Before-and-after page screenshots
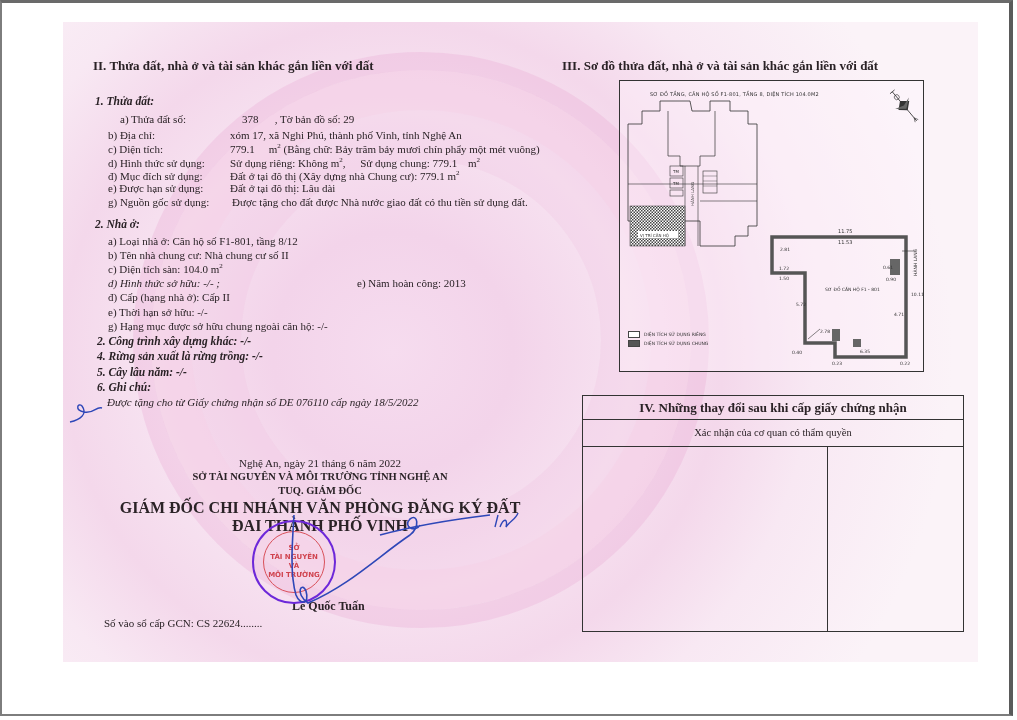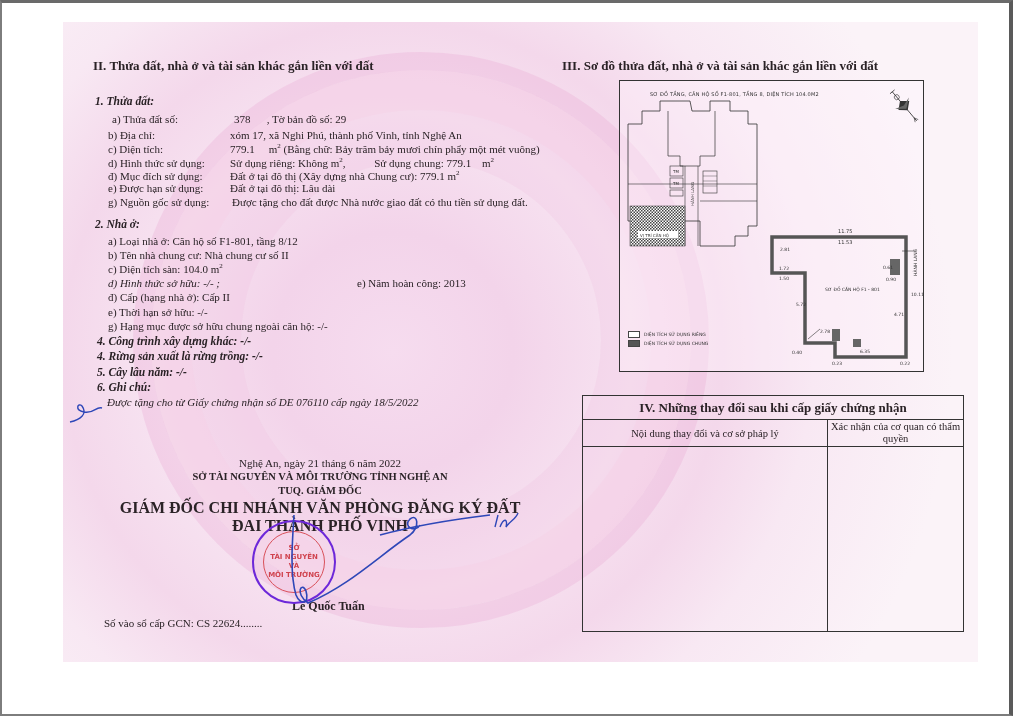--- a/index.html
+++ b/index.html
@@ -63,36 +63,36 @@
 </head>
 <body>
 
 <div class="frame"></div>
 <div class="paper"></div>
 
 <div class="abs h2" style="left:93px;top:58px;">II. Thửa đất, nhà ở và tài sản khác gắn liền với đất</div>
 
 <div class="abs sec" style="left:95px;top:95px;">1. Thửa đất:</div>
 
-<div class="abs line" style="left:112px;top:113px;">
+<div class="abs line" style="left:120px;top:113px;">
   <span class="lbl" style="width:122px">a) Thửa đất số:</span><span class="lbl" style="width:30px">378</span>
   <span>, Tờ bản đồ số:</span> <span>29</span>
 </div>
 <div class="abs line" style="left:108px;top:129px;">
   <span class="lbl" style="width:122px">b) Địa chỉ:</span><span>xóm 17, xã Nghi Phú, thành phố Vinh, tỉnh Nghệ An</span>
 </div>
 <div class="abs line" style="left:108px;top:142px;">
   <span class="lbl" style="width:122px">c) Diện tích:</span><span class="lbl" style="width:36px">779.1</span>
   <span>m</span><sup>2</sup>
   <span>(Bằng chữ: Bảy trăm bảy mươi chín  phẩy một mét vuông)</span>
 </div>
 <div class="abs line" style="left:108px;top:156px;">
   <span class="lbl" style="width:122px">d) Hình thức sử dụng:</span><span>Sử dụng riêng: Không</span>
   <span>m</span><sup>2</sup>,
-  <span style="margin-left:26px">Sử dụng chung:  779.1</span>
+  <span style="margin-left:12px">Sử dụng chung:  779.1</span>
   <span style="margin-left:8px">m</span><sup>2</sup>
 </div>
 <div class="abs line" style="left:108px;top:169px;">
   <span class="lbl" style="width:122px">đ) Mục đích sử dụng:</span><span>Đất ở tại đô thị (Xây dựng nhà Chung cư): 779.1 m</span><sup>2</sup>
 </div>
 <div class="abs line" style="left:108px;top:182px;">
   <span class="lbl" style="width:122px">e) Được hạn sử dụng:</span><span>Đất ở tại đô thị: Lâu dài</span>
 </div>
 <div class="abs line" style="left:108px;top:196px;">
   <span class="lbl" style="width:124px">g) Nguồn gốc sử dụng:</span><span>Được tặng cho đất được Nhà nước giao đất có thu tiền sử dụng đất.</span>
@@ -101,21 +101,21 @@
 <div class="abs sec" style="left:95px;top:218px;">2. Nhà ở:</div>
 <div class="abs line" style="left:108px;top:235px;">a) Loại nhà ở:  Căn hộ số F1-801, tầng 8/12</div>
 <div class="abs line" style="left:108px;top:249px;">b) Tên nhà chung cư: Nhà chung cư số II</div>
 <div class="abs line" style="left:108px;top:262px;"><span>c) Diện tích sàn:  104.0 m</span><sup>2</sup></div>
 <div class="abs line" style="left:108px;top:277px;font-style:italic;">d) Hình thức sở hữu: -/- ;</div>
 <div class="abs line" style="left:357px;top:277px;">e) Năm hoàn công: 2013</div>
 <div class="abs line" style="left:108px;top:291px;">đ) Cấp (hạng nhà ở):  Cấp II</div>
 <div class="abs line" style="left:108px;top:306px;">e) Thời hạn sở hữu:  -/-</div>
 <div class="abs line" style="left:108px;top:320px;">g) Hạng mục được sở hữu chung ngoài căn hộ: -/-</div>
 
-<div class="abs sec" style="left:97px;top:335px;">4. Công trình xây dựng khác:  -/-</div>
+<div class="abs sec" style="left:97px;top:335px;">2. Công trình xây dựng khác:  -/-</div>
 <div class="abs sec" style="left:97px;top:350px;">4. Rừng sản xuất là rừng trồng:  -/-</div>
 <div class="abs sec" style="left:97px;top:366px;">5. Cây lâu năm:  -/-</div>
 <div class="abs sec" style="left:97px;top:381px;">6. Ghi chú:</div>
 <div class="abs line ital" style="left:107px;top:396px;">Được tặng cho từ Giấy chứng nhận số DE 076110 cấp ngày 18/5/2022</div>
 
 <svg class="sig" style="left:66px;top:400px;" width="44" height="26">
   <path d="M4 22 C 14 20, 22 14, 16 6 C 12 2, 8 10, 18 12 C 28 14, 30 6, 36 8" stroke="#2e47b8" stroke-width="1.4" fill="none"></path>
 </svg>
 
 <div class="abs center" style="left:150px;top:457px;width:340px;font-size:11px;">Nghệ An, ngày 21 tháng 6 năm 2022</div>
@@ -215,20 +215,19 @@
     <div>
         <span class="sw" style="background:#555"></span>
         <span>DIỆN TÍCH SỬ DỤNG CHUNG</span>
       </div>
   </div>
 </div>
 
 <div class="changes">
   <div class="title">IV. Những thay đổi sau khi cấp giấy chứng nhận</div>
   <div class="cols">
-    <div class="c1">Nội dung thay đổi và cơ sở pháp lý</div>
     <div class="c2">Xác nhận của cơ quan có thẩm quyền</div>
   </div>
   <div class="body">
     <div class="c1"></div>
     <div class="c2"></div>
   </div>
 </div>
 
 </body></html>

▸ What is being asked
Retype the entries verbatim and drop the pictures.

▸ Problem solution
--- a/index.html
+++ b/index.html
@@ -63,36 +63,36 @@
 </head>
 <body>
 
 <div class="frame"></div>
 <div class="paper"></div>
 
 <div class="abs h2" style="left:93px;top:58px;">II. Thửa đất, nhà ở và tài sản khác gắn liền với đất</div>
 
 <div class="abs sec" style="left:95px;top:95px;">1. Thửa đất:</div>
 
-<div class="abs line" style="left:112px;top:113px;">
+<div class="abs line" style="left:120px;top:113px;">
   <span class="lbl" style="width:122px">a) Thửa đất số:</span><span class="lbl" style="width:30px">378</span>
   <span>, Tờ bản đồ số:</span> <span>29</span>
 </div>
 <div class="abs line" style="left:108px;top:129px;">
   <span class="lbl" style="width:122px">b) Địa chỉ:</span><span>xóm 17, xã Nghi Phú, thành phố Vinh, tỉnh Nghệ An</span>
 </div>
 <div class="abs line" style="left:108px;top:142px;">
   <span class="lbl" style="width:122px">c) Diện tích:</span><span class="lbl" style="width:36px">779.1</span>
   <span>m</span><sup>2</sup>
   <span>(Bằng chữ: Bảy trăm bảy mươi chín  phẩy một mét vuông)</span>
 </div>
 <div class="abs line" style="left:108px;top:156px;">
   <span class="lbl" style="width:122px">d) Hình thức sử dụng:</span><span>Sử dụng riêng: Không</span>
   <span>m</span><sup>2</sup>,
-  <span style="margin-left:26px">Sử dụng chung:  779.1</span>
+  <span style="margin-left:12px">Sử dụng chung:  779.1</span>
   <span style="margin-left:8px">m</span><sup>2</sup>
 </div>
 <div class="abs line" style="left:108px;top:169px;">
   <span class="lbl" style="width:122px">đ) Mục đích sử dụng:</span><span>Đất ở tại đô thị (Xây dựng nhà Chung cư): 779.1 m</span><sup>2</sup>
 </div>
 <div class="abs line" style="left:108px;top:182px;">
   <span class="lbl" style="width:122px">e) Được hạn sử dụng:</span><span>Đất ở tại đô thị: Lâu dài</span>
 </div>
 <div class="abs line" style="left:108px;top:196px;">
   <span class="lbl" style="width:124px">g) Nguồn gốc sử dụng:</span><span>Được tặng cho đất được Nhà nước giao đất có thu tiền sử dụng đất.</span>
@@ -101,21 +101,21 @@
 <div class="abs sec" style="left:95px;top:218px;">2. Nhà ở:</div>
 <div class="abs line" style="left:108px;top:235px;">a) Loại nhà ở:  Căn hộ số F1-801, tầng 8/12</div>
 <div class="abs line" style="left:108px;top:249px;">b) Tên nhà chung cư: Nhà chung cư số II</div>
 <div class="abs line" style="left:108px;top:262px;"><span>c) Diện tích sàn:  104.0 m</span><sup>2</sup></div>
 <div class="abs line" style="left:108px;top:277px;font-style:italic;">d) Hình thức sở hữu: -/- ;</div>
 <div class="abs line" style="left:357px;top:277px;">e) Năm hoàn công: 2013</div>
 <div class="abs line" style="left:108px;top:291px;">đ) Cấp (hạng nhà ở):  Cấp II</div>
 <div class="abs line" style="left:108px;top:306px;">e) Thời hạn sở hữu:  -/-</div>
 <div class="abs line" style="left:108px;top:320px;">g) Hạng mục được sở hữu chung ngoài căn hộ: -/-</div>
 
-<div class="abs sec" style="left:97px;top:335px;">4. Công trình xây dựng khác:  -/-</div>
+<div class="abs sec" style="left:97px;top:335px;">2. Công trình xây dựng khác:  -/-</div>
 <div class="abs sec" style="left:97px;top:350px;">4. Rừng sản xuất là rừng trồng:  -/-</div>
 <div class="abs sec" style="left:97px;top:366px;">5. Cây lâu năm:  -/-</div>
 <div class="abs sec" style="left:97px;top:381px;">6. Ghi chú:</div>
 <div class="abs line ital" style="left:107px;top:396px;">Được tặng cho từ Giấy chứng nhận số DE 076110 cấp ngày 18/5/2022</div>
 
 <svg class="sig" style="left:66px;top:400px;" width="44" height="26">
   <path d="M4 22 C 14 20, 22 14, 16 6 C 12 2, 8 10, 18 12 C 28 14, 30 6, 36 8" stroke="#2e47b8" stroke-width="1.4" fill="none"></path>
 </svg>
 
 <div class="abs center" style="left:150px;top:457px;width:340px;font-size:11px;">Nghệ An, ngày 21 tháng 6 năm 2022</div>
@@ -215,20 +215,19 @@
     <div>
         <span class="sw" style="background:#555"></span>
         <span>DIỆN TÍCH SỬ DỤNG CHUNG</span>
       </div>
   </div>
 </div>
 
 <div class="changes">
   <div class="title">IV. Những thay đổi sau khi cấp giấy chứng nhận</div>
   <div class="cols">
-    <div class="c1">Nội dung thay đổi và cơ sở pháp lý</div>
     <div class="c2">Xác nhận của cơ quan có thẩm quyền</div>
   </div>
   <div class="body">
     <div class="c1"></div>
     <div class="c2"></div>
   </div>
 </div>
 
 </body></html>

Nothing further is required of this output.